■ What is being asked:
What follows is a set of entries. Give them again exactly, without the pictures.

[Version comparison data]
= = = = = = =
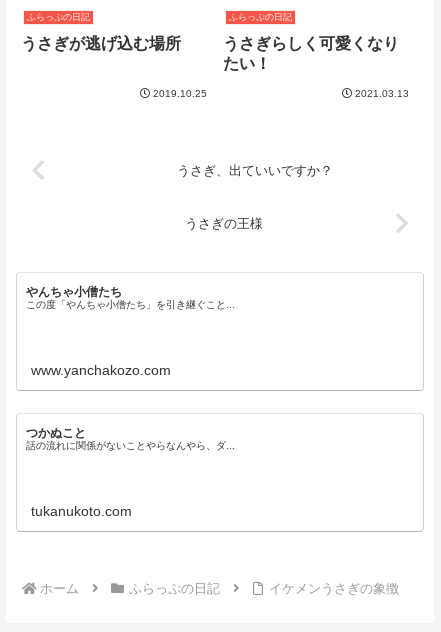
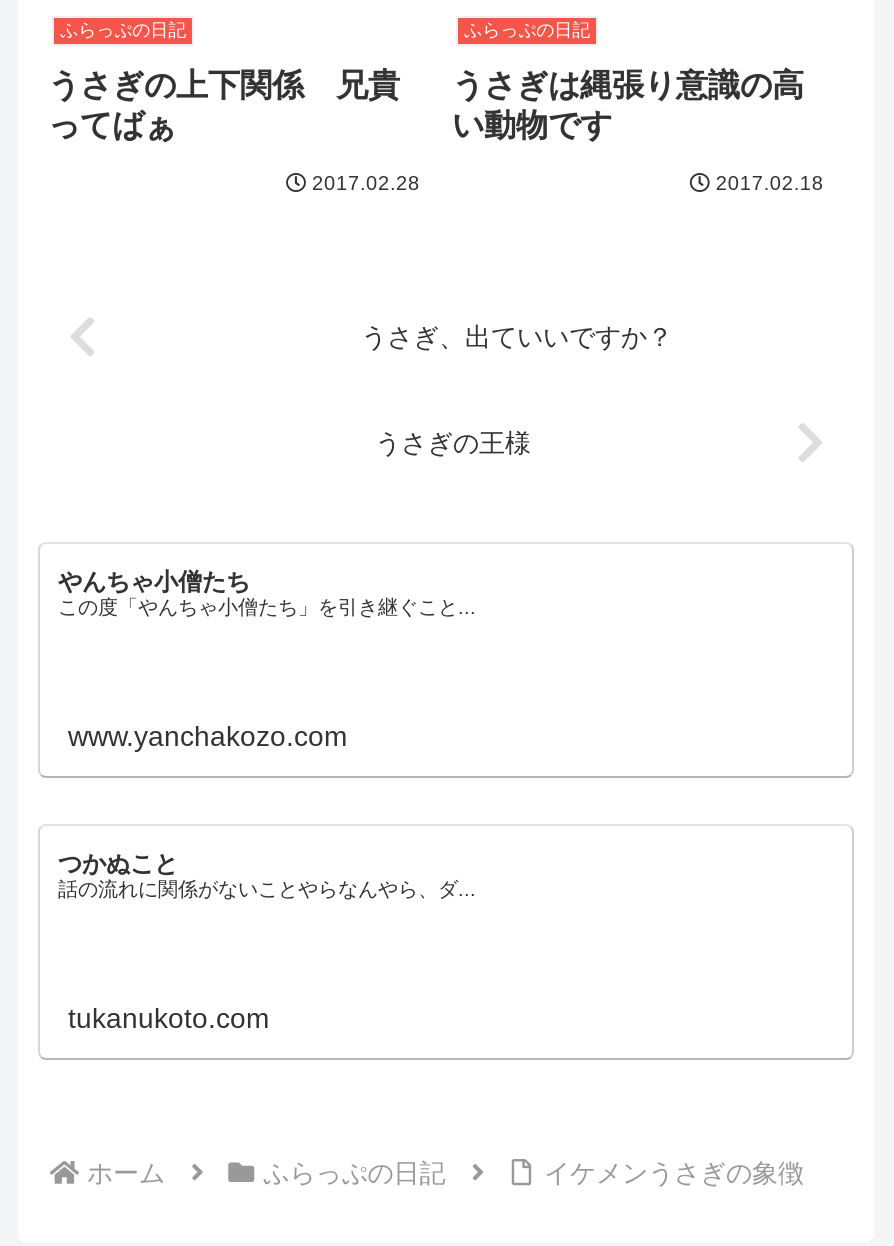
- うさぎが逃げ込む場所
+ うさぎの上下関係 兄貴
+ ってばぁ

- うさぎらしく可愛くなり
- たい！
+ うさぎは縄張り意識の高
+ い動物です

- 2019.10.25
+ 2017.02.28

- 2021.03.13
+ 2017.02.18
= = = = = = =
■ Solution to the problem:
- うさぎが逃げ込む場所
+ うさぎの上下関係 兄貴
+ ってばぁ

- うさぎらしく可愛くなり
- たい！
+ うさぎは縄張り意識の高
+ い動物です

- 2019.10.25
+ 2017.02.28

- 2021.03.13
+ 2017.02.18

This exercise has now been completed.